**Work instructions**: Your answer should be only the lines below from the one with "Magna international inc | factor6" to the one with "Toronto-dominion bank/the | factor5: 0.0087", repeated exactly, ends included.

Material supplied Start Marker

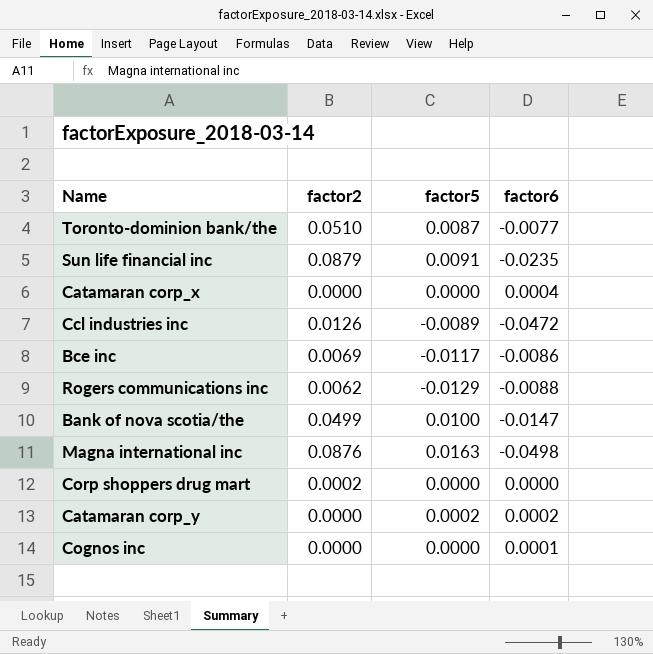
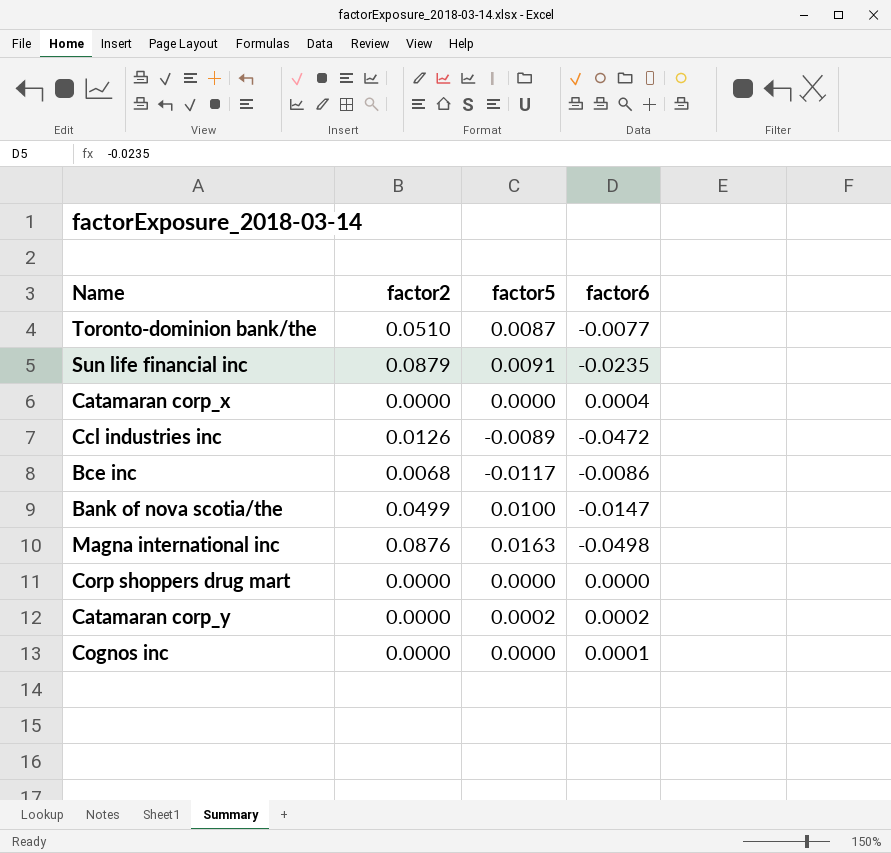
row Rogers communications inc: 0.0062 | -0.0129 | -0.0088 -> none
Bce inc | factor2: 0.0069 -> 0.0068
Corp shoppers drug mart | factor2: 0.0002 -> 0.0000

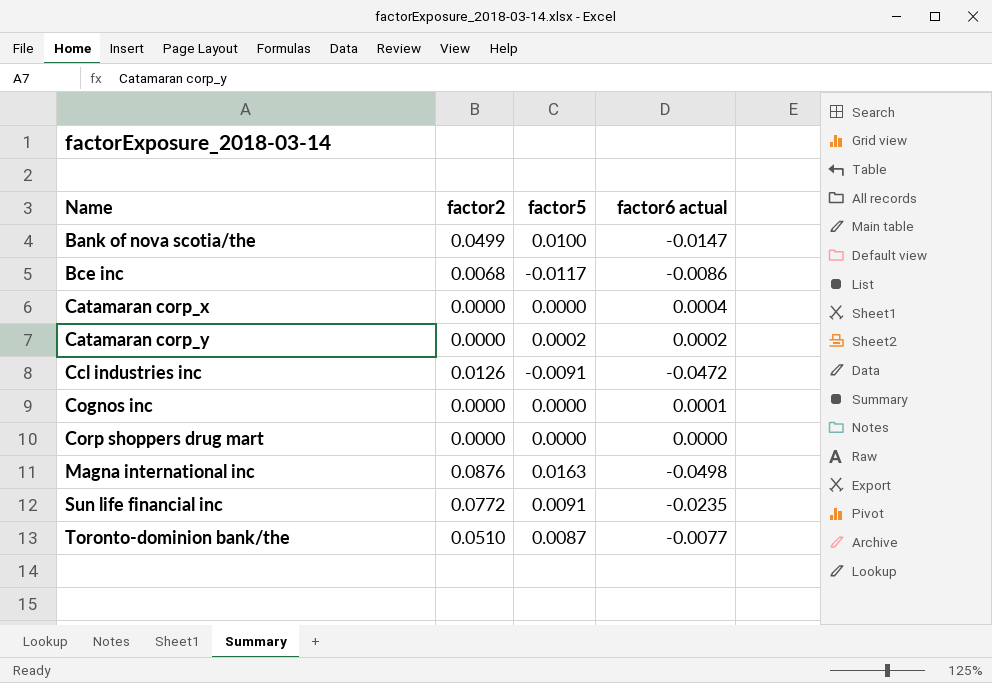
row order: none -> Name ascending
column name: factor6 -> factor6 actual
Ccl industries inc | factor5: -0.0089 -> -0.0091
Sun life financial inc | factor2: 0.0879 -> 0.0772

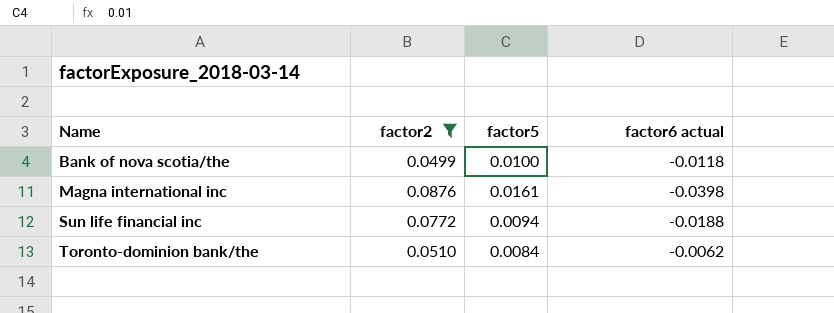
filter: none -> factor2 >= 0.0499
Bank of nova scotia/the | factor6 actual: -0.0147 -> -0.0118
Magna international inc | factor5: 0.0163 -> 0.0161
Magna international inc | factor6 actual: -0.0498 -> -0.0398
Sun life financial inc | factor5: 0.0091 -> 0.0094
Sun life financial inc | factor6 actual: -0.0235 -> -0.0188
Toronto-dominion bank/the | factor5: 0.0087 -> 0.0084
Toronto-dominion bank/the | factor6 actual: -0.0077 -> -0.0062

Material supplied End Marker
Material supplied Start Marker

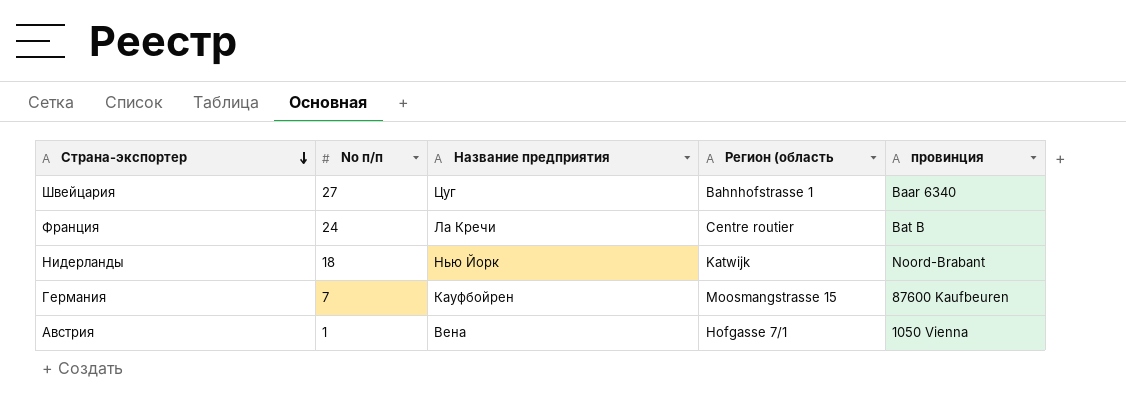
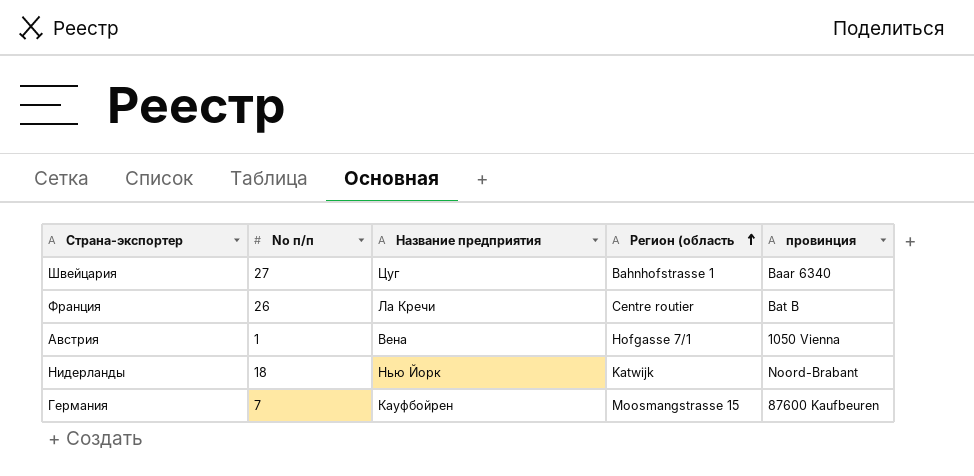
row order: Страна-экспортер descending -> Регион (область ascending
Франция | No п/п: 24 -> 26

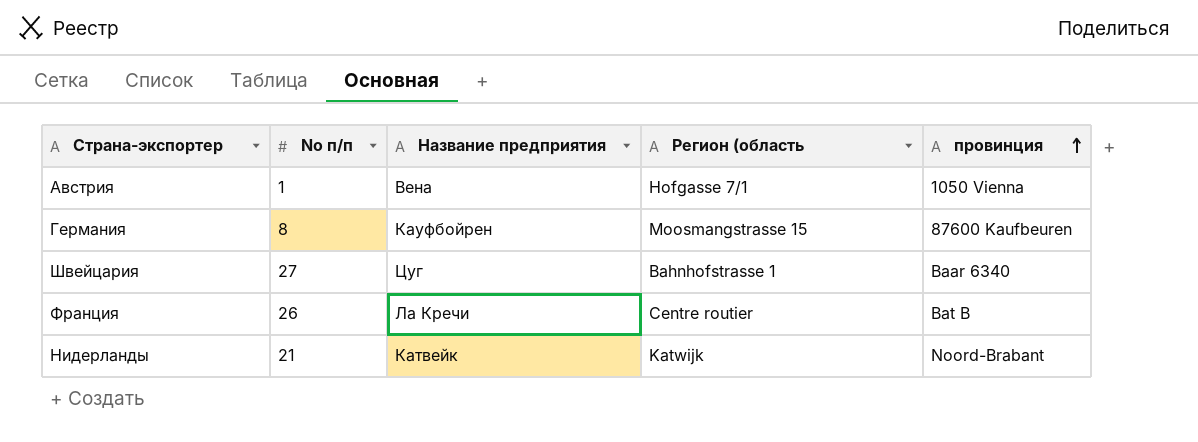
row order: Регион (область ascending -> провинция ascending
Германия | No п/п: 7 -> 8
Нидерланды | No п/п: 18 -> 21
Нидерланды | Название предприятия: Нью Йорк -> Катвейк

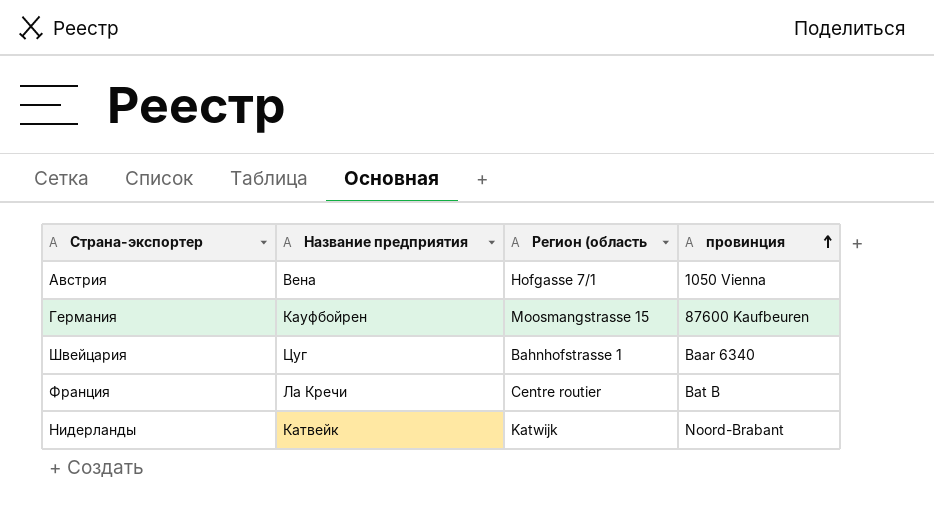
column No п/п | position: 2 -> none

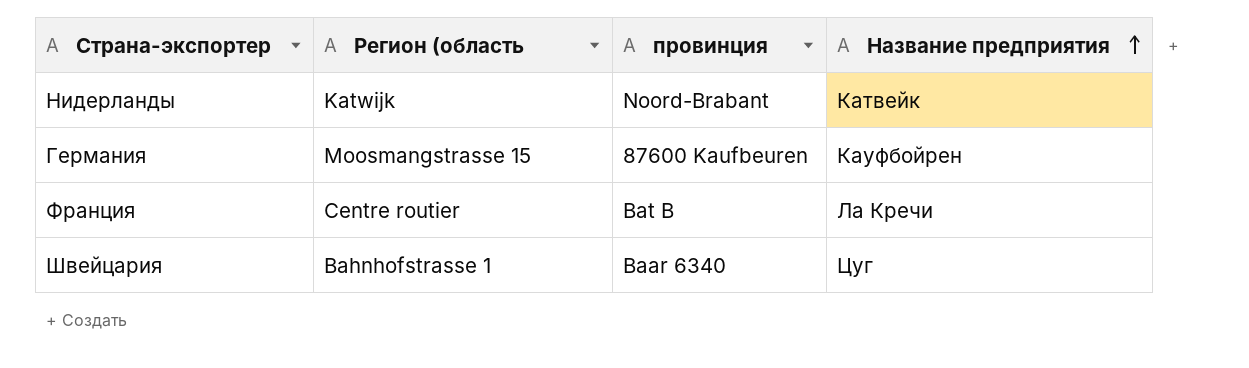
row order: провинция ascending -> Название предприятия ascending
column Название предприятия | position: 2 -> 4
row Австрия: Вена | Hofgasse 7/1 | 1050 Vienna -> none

Material supplied End Marker

**Written response**:
Magna international inc | factor6 actual: -0.0498 -> -0.0398
Sun life financial inc | factor5: 0.0091 -> 0.0094
Sun life financial inc | factor6 actual: -0.0235 -> -0.0188
Toronto-dominion bank/the | factor5: 0.0087 -> 0.0084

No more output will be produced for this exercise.